Mohon tunggu...
KOMENTAR
Sosbud Pilihan

Bahaya Bullying dan Pentingnya Pola Asuh yang Baik

25 Juli 2022   17:46 Diperbarui: 25 Juli 2022   17:49 541 12
Tentu masih segar dalam ingatan kita beberapa hari yang lalu kita mendengar berita ada seorang anak yang meninggal akibat depresi karena mengalami guncangan hebat akibat bullying dari teman-teman sebayanya.

Korban dibully dan dipaksa menyetubuhi kucing sambil di rekam oleh teman-temannya lalu video tersebut sengaja disebar untuk mempermalukan si korban.
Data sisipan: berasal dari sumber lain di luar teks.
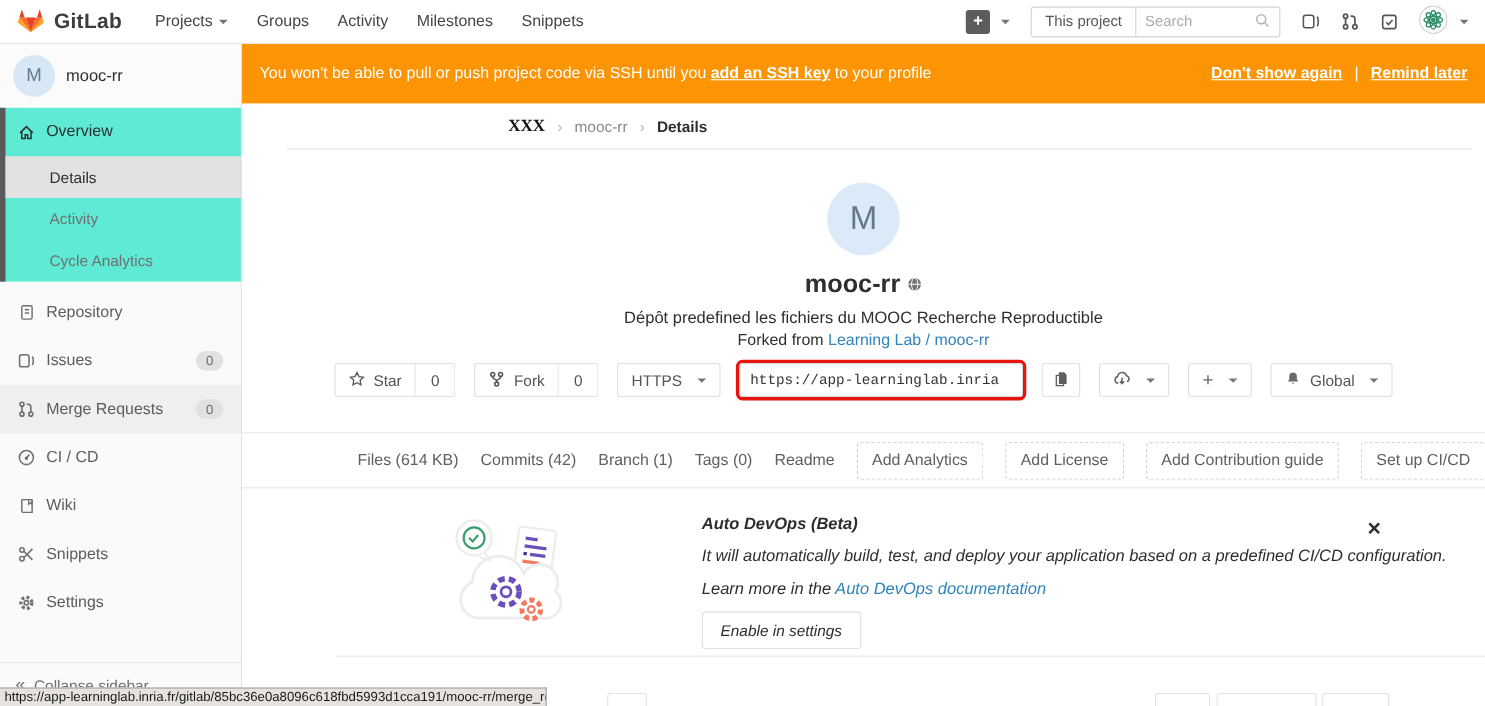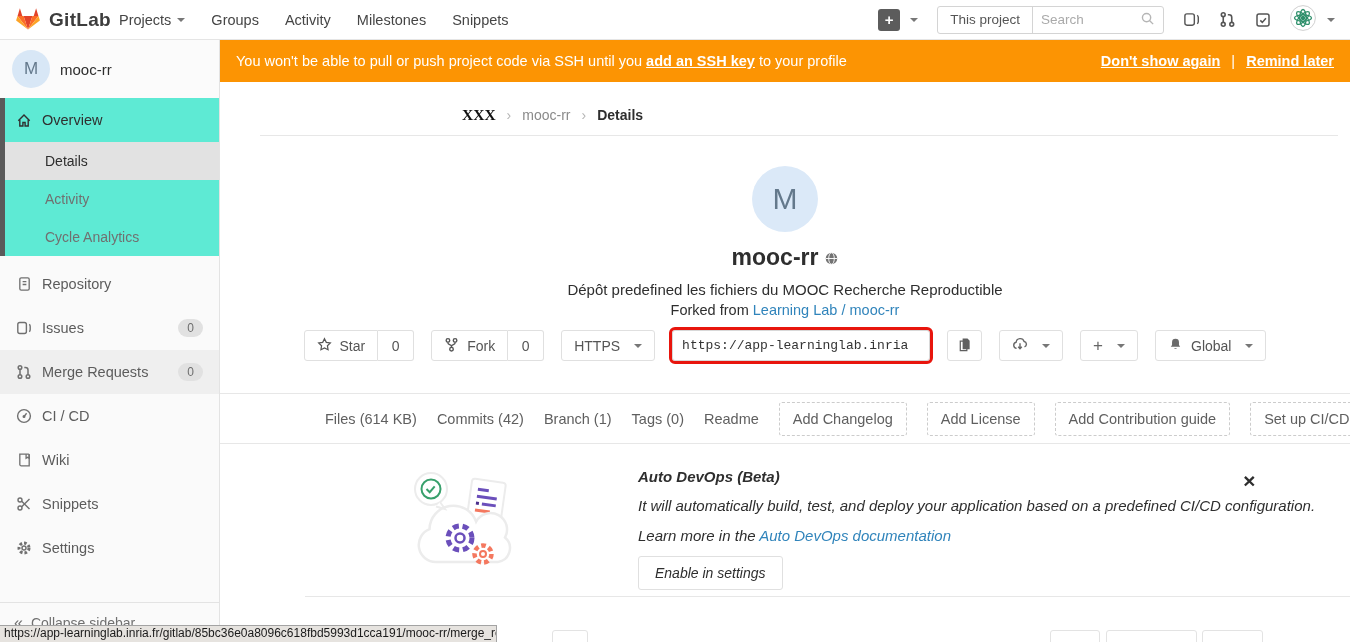--- a/index.html
+++ b/index.html
@@ -11,7 +11,7 @@
   
   .topbar { position:absolute; top:0; left:0; right:0; height:40px; background:#fff;
             border-bottom:1px solid #e5e5e5; display:flex; align-items:center; padding:0 15px; z-index:40; }
-  .brand { display:flex; align-items:center; gap:8px; margin-right:8px; }
+  .brand { display:flex; align-items:center; gap:8px; margin-right:30px; }
   .brand-name { font-size:19px; font-weight:700; color:#3d3d3d; letter-spacing:.3px; }
   .topnav { display:flex; align-items:center; gap:26px; }
   .topnav a { color:#454545; font-size:14.5px; display:flex; align-items:center; }

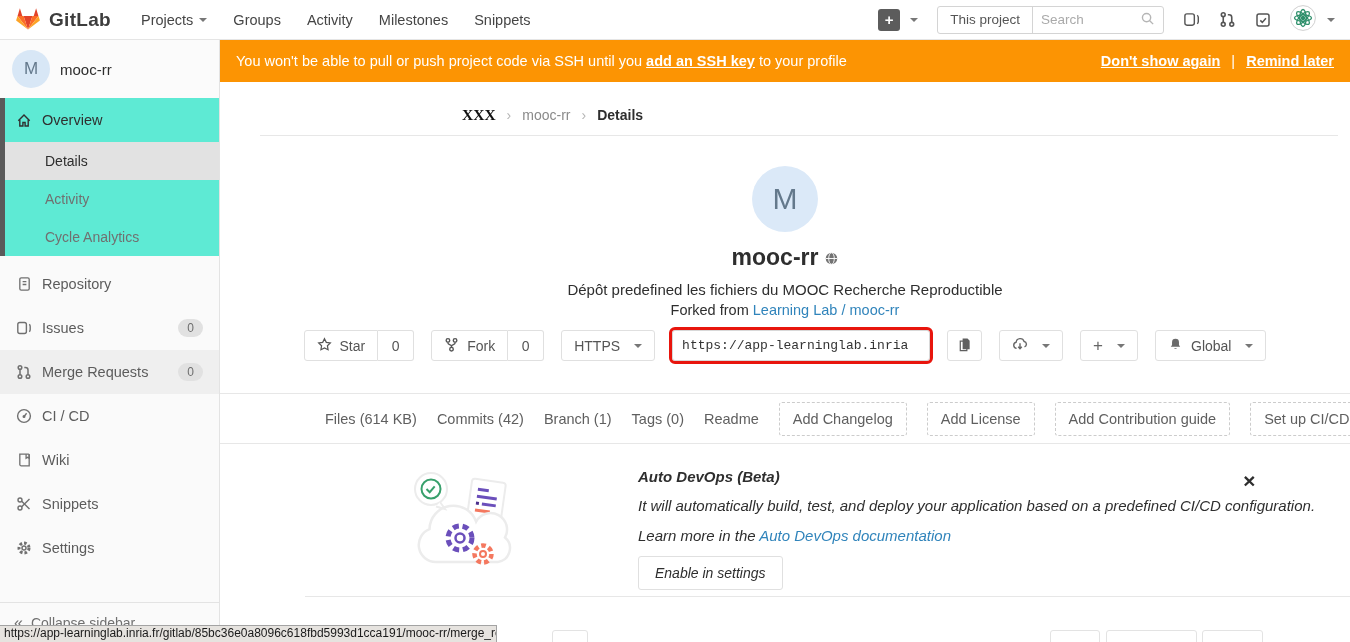--- a/index.html
+++ b/index.html
@@ -31,7 +31,7 @@
            border-right:4px solid transparent; border-top:4.5px solid #777; margin-left:6px; }
 
   
-  .banner { position:absolute; left:220px; right:0; top:40px; height:42px; background:#fc9403; color:#fff;
+  .banner { position:absolute; left:220px; right:0; top:40px; height:54px; background:#fc9403; color:#fff;
             display:flex; align-items:center; justify-content:space-between; padding:0 16px; font-size:14.5px; z-index:30; }
   .banner a { color:#fff; font-weight:700; text-decoration:underline; }
   .banner-right { white-space:nowrap; }

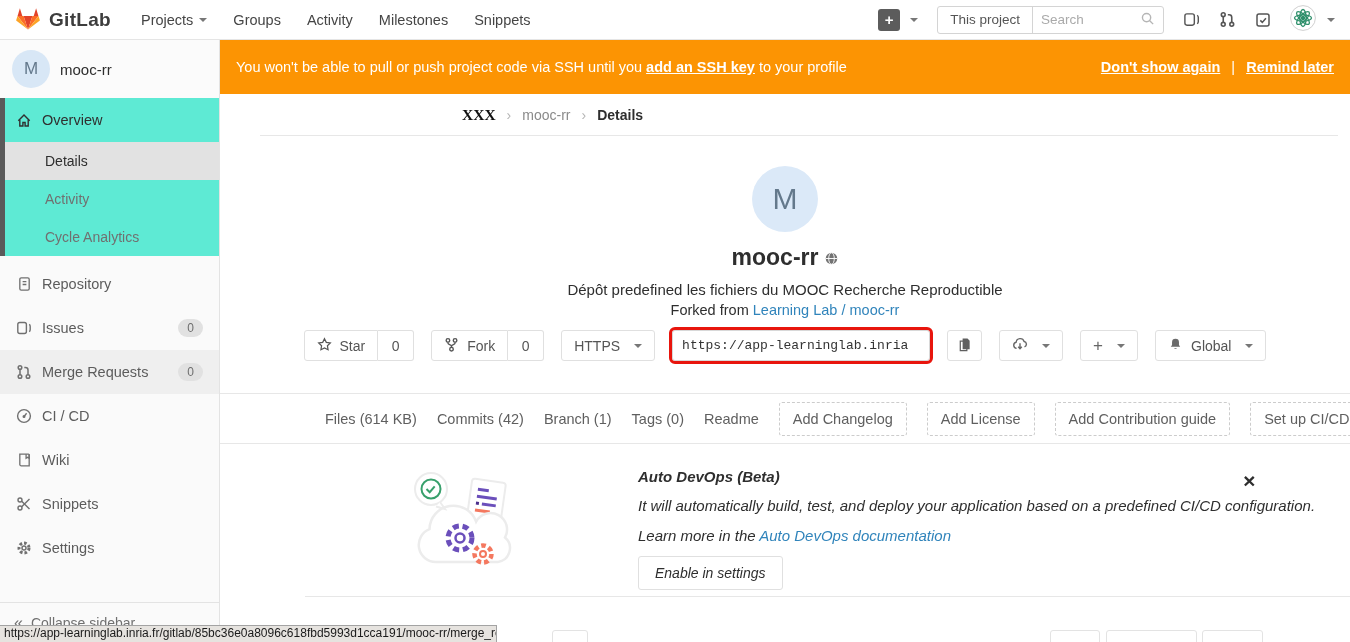--- a/index.html
+++ b/index.html
@@ -416,7 +416,7 @@
       <a href="#" class="plain">Branch (1)</a>
       <a href="#" class="plain">Tags (0)</a>
       <a href="#" class="plain">Readme</a>
-      <a href="#" class="dashed">Add Changelog</a>
+      <a href="#" class="dashed">Add Analytics</a>
       <a href="#" class="dashed">Add License</a>
       <a href="#" class="dashed">Add Contribution guide</a>
       <a href="#" class="dashed">Set up CI/CD</a>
Sungguh ini perbuatan bidadab dan tak berperasaan.

Peristiwa tersebut terjadi di kabupaten Tasikmalaya. Yang mana korban ini baru berusia 11 tahun. Setelah kejadian itu akhirnya korban merasa sangat malu, depresi bahkan tidak mau makan berhari-hari, sang anak mengeluh sakit tenggorokan, sempat dirawat dirumah sakit hingga kemudian akhirnya meninggal dunia.

Sebagai masyarakat biasa, saya tentu sangat menyayangkan kejadian ini dan mengutuk para pelaku perundungan yang sudah melakukan tindakan keji dan bodoh itu. Karena ini bukan masalah spele, tapi masalah serius yang memang harus kita tangani bersama-sama.

Saya jadi teringat ketika saya masih duduk di bangku SD. Saya sering terlibat perkelahian bukan karena saya ingin menjadi jagoan, melainkan karena saya selalu membela diri ketika ada teman yang mengejek, memalak, menghina atau membully saya.

Puncaknya, baru saja beberapa tahun kebelakang, saya sampai harus berurusan dengan Polisi akibat saya emosi lalu meninju seseorang hingga tersungkur jatuh karena dia telah menghina, merendahkan, bahkan menantang saya berkelahi dengan gayanya yang seperti preman.

Anehnya ketika diladeni, orang yang petantang-petenteng tadi justru jadi lembek seperti tape dan malah lapor Polisi. Seperti itulah kira-kira mental seorang pembully. Dia senang mengejek, menghardik, memalak bahkan menghina orang lain akan tetapi sebenarnya mereka sangat rapuh, penakut, cemen apabila kita berani membela diri.

Itu yang sering saya lakukan ketika tiba-tiba mendapat tindakan bullying. Karena saya merasa perlu membela diri dan pelaku-pelaku bullying itu memang tidak bisa dibiarkan dan perlu diberikan tindakan tegas supaya dia "berhenti" melakukan aksi bullying nya itu.

Meskipun saya tahu, cara yang saya tempuh dengan menggunakan kekerasan fisik ini memang bukan cara yang paling tepat dan bijak. Namun dari pengalaman saya yang sejak SD pernah bebekali mendapat bullying meski tidak seserius dan sefatal yang dialami bocah di Tasikmalaya tadi, cara ini cukup efektif untuk menghentikan aksinya sejenak.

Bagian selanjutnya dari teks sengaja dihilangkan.